━━━━━ Data listing
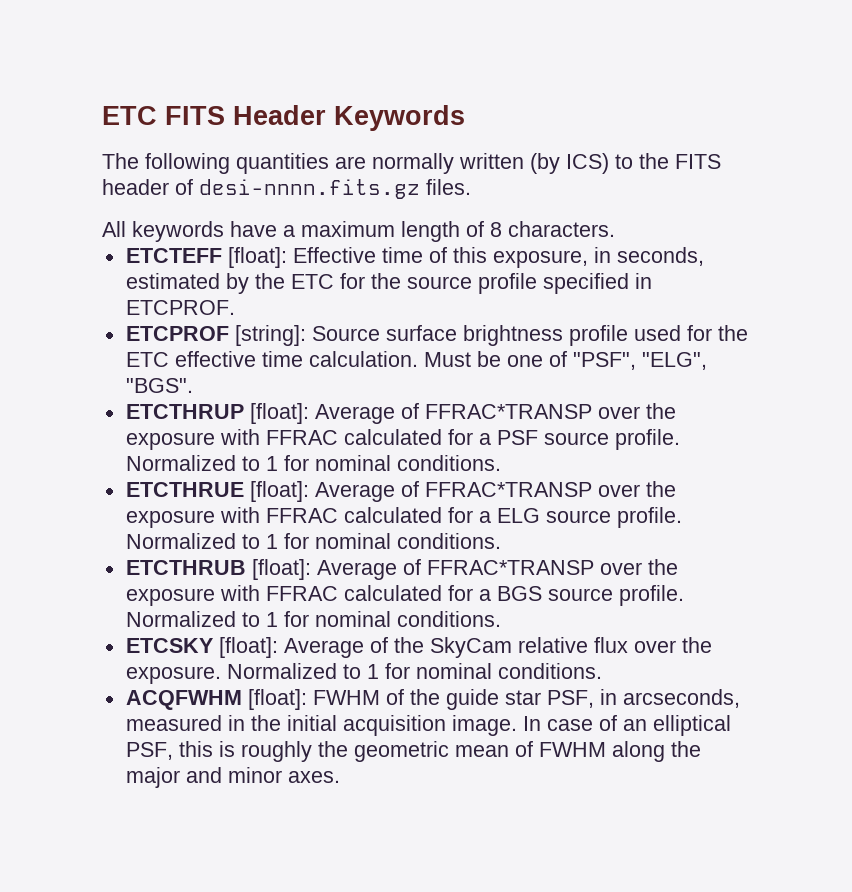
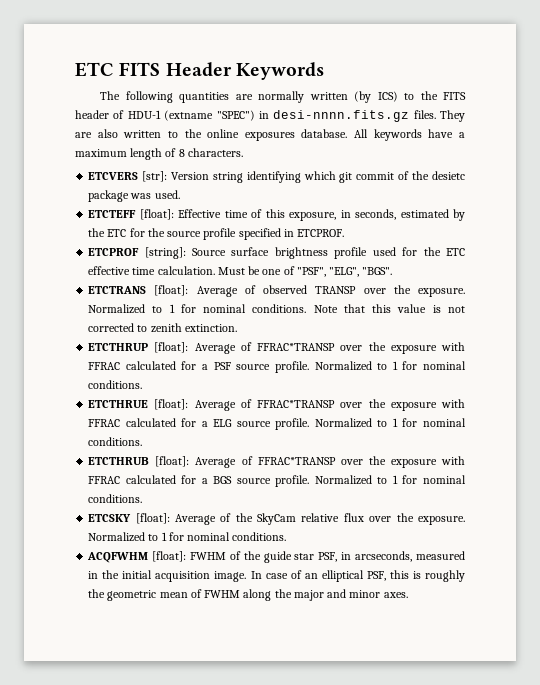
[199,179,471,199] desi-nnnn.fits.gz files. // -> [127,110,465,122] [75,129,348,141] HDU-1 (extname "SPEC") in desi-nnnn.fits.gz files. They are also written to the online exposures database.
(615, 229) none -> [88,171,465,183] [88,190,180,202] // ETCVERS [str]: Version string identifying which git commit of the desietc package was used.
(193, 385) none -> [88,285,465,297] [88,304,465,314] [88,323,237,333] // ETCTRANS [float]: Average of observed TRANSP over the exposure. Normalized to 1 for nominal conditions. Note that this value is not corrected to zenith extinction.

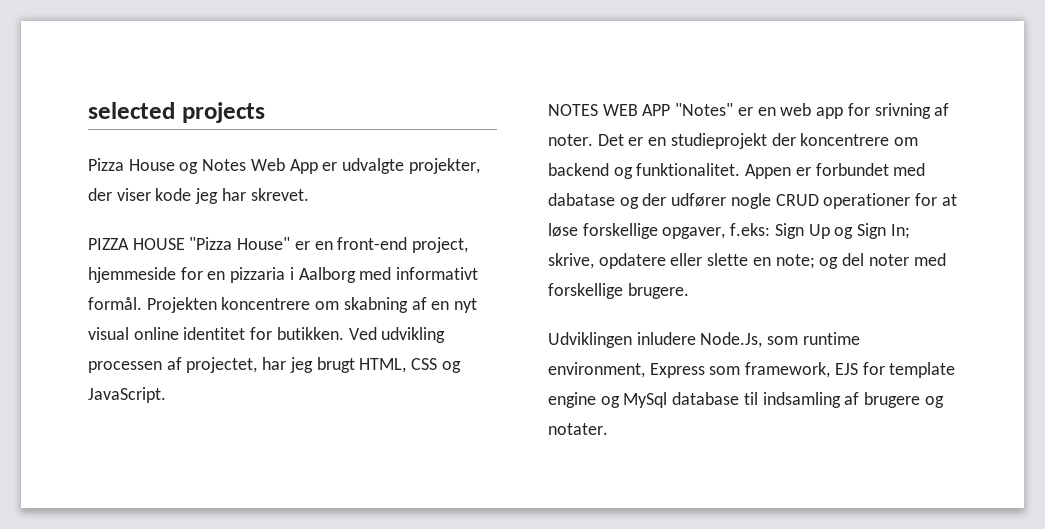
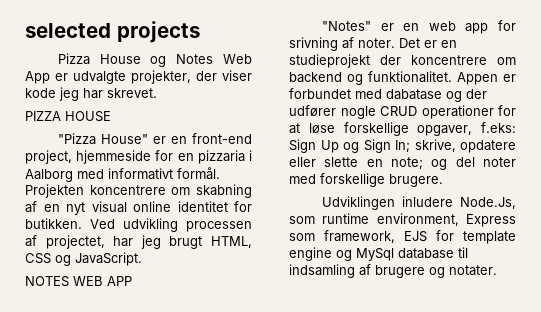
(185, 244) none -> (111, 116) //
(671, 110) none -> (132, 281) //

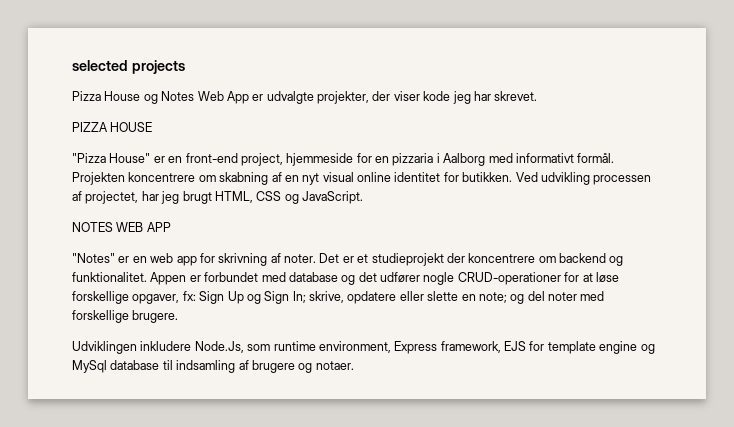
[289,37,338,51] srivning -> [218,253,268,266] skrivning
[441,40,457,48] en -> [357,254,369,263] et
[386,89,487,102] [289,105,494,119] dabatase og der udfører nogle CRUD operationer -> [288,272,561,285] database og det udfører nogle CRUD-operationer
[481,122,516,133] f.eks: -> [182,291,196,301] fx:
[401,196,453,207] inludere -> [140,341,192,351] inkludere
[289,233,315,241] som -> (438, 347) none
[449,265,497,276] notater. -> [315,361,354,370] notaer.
━━━━━━━━━━
- The problem -
Produce an exact copy of every line above, with the images left out.

- Expected answer -
[199,179,471,199] desi-nnnn.fits.gz files. // -> [127,110,465,122] [75,129,348,141] HDU-1 (extname "SPEC") in desi-nnnn.fits.gz files. They are also written to the online exposures database.
(615, 229) none -> [88,171,465,183] [88,190,180,202] // ETCVERS [str]: Version string identifying which git commit of the desietc package was used.
(193, 385) none -> [88,285,465,297] [88,304,465,314] [88,323,237,333] // ETCTRANS [float]: Average of observed TRANSP over the exposure. Normalized to 1 for nominal conditions. Note that this value is not corrected to zenith extinction.

(185, 244) none -> (111, 116) //
(671, 110) none -> (132, 281) //

[289,37,338,51] srivning -> [218,253,268,266] skrivning
[441,40,457,48] en -> [357,254,369,263] et
[386,89,487,102] [289,105,494,119] dabatase og der udfører nogle CRUD operationer -> [288,272,561,285] database og det udfører nogle CRUD-operationer
[481,122,516,133] f.eks: -> [182,291,196,301] fx:
[401,196,453,207] inludere -> [140,341,192,351] inkludere
[289,233,315,241] som -> (438, 347) none
[449,265,497,276] notater. -> [315,361,354,370] notaer.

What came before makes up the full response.